These conditions imply a wholly different conception of the
disorder. Thus, psychosis may be seen in traditional cultures as a
transitory delirium, from which the person will not take long to
recover. The belief system itself probably offers an explanation
of external causes, liberating the patient and his or her family
from possible stigma. Likewise, there is no separation of patients
from their social roles; rather, they maintain their integration in
the group to which they belong. Consequently, neither personal
identity nor social status is at stake. In sum, greater normalization
of the psychotic episode seems to bring with it better chances of
recovery.
On the other hand, in Western societies, with their clinical
culture, a first psychotic episode would probably be seen as a
symptom of a mental illness requiring immediate antipsychotic
medication. The symptom, particularly if it is hallucinations or
delusions, alarms both the family and the clinician, while its
attenuation through medication brings calm as well as confir-
mation of its appropriateness (Lally, 1989). Observation and
rest, probably including hospitalization, would be the subsequent
steps. Consequently, listening to the drug becomes the clinician’s
main task. Normally, if the symptoms subside, the medication is
maintained for a period; if they do not subside, it is increased or
changed. In the meantime, hospitalization and medication—part
and parcel of being ill (in this case, mentally ill)—separate the
patient from current or expected social roles. As discussed below,
this may constitute the beginning of a dislodging from normal
social roles and enrollment instead in a schizophrenic pathway.

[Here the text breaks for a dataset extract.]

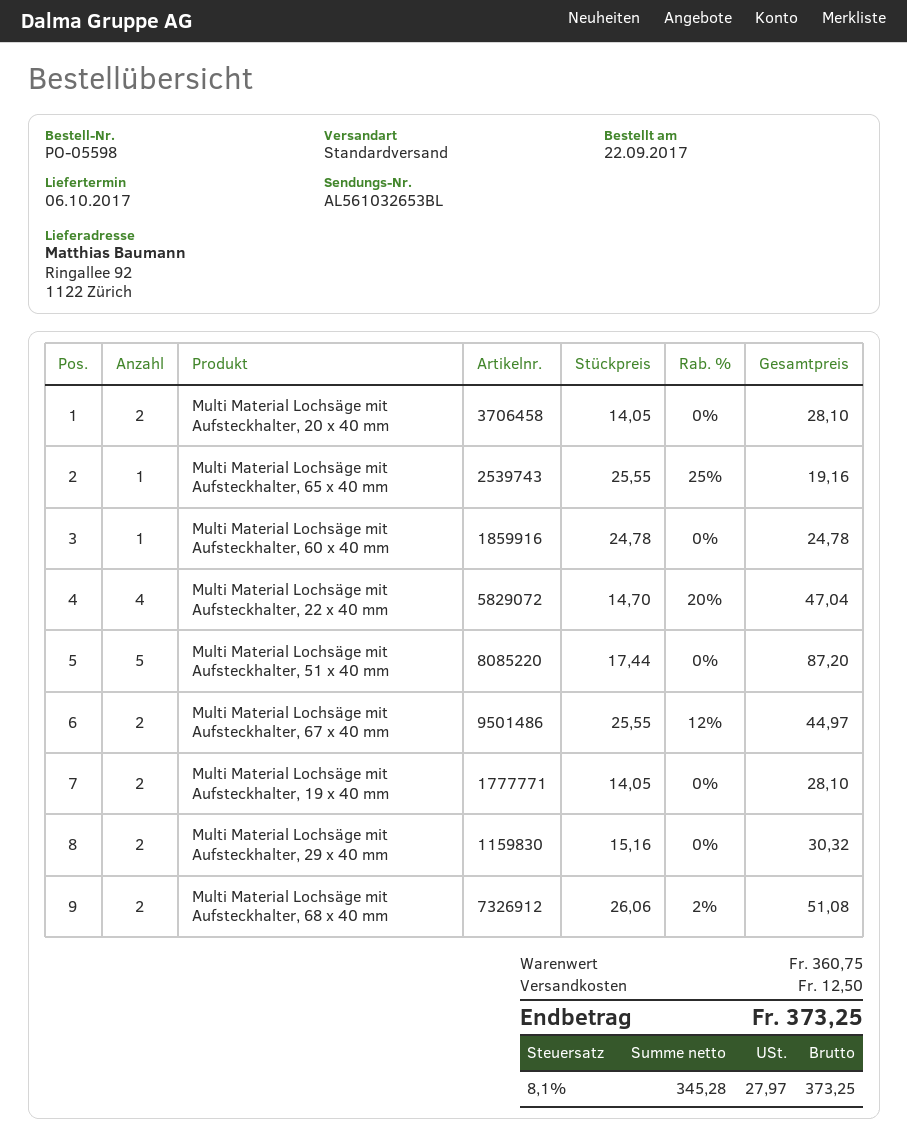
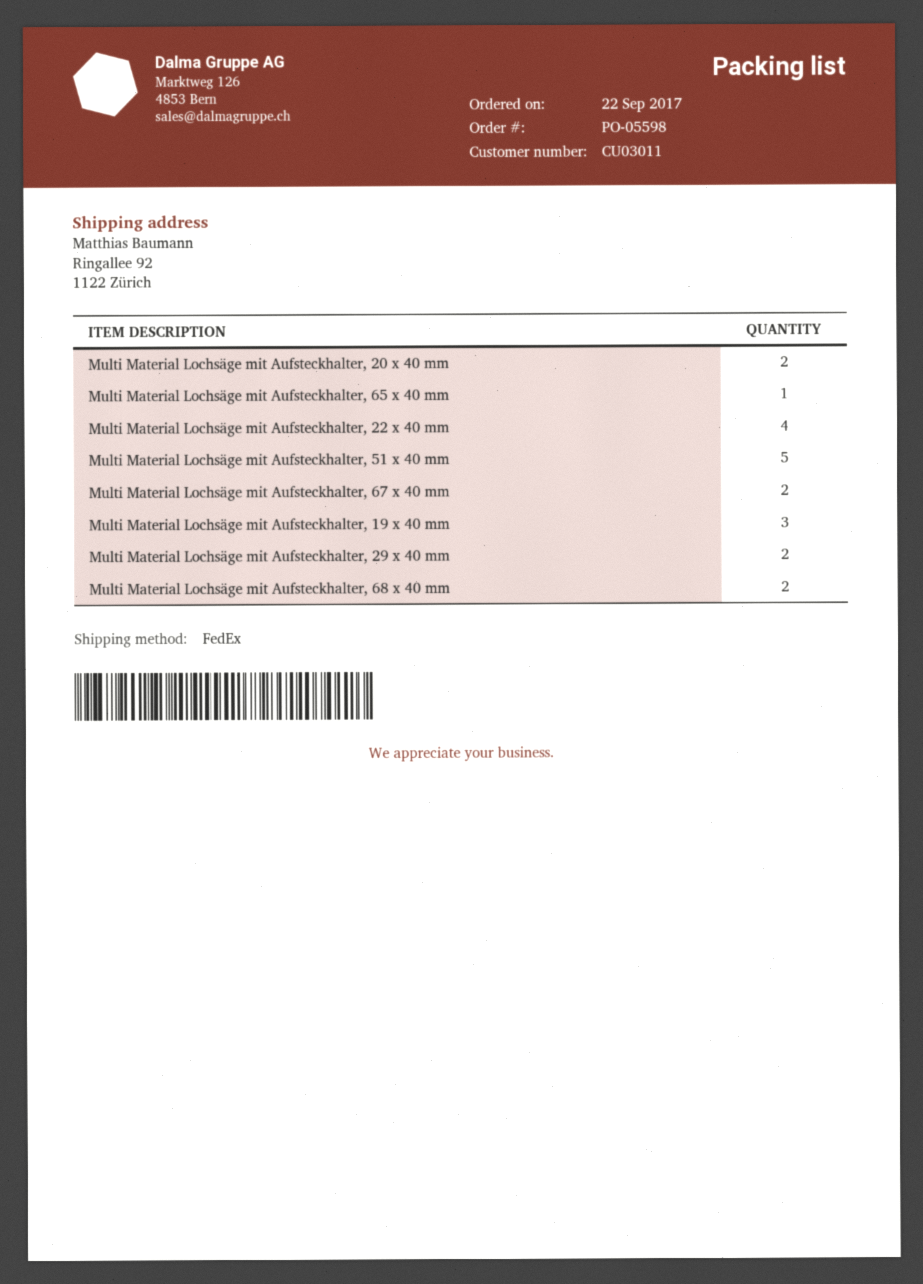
shipping method: standard -> FedEx
Multi Material Lochsäge mit Aufsteckhalter, 60 x 40 mm: 1 -> none
Multi Material Lochsäge mit Aufsteckhalter, 19 x 40 mm: 2 -> 3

An abundant literature on labeling theory analyzes this process
(e.g., Scheff, 1999).
Thus, the course and result of schizophrenia are found to be
linked to the society of reference, and we encounter the paradox
that more developed clinical practices also appear to bring a
greater “development” of schizophrenia. This may indicate that,
given an “onset and prodromal phase,” there is a certain margin
with regard to whether schizophrenia develops into a chronic
The Charcot Effect 325

problem. It is therefore relevant to consider studies about the


onset of schizophrenia.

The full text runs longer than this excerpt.